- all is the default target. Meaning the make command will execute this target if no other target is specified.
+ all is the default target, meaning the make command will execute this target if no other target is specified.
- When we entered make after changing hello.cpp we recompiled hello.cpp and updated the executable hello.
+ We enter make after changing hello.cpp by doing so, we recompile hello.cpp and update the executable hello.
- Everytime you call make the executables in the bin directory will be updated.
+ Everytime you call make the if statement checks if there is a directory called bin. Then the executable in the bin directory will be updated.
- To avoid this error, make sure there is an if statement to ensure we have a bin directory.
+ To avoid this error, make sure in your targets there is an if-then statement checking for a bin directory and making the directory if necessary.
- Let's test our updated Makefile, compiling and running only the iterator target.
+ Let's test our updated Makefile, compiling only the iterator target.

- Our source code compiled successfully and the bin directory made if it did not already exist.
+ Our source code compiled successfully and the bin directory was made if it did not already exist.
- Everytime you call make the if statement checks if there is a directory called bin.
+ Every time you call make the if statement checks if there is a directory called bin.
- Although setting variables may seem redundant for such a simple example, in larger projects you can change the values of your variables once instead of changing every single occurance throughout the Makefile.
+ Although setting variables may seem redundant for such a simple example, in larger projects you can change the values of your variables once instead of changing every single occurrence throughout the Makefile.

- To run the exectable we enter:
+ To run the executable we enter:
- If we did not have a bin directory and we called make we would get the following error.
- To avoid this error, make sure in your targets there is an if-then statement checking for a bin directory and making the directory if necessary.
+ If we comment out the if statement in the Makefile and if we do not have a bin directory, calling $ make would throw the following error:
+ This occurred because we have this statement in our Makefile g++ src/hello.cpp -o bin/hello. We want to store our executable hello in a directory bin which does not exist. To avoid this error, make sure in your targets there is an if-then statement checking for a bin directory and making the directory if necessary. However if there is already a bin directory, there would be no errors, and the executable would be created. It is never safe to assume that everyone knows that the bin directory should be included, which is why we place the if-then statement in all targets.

-------

WORK REQUIRED: Go over the listing above and return each line with "only".

ANSWER:
- Let's test our updated Makefile, compiling and running only the iterator target.
+ Let's test our updated Makefile, compiling only the iterator target.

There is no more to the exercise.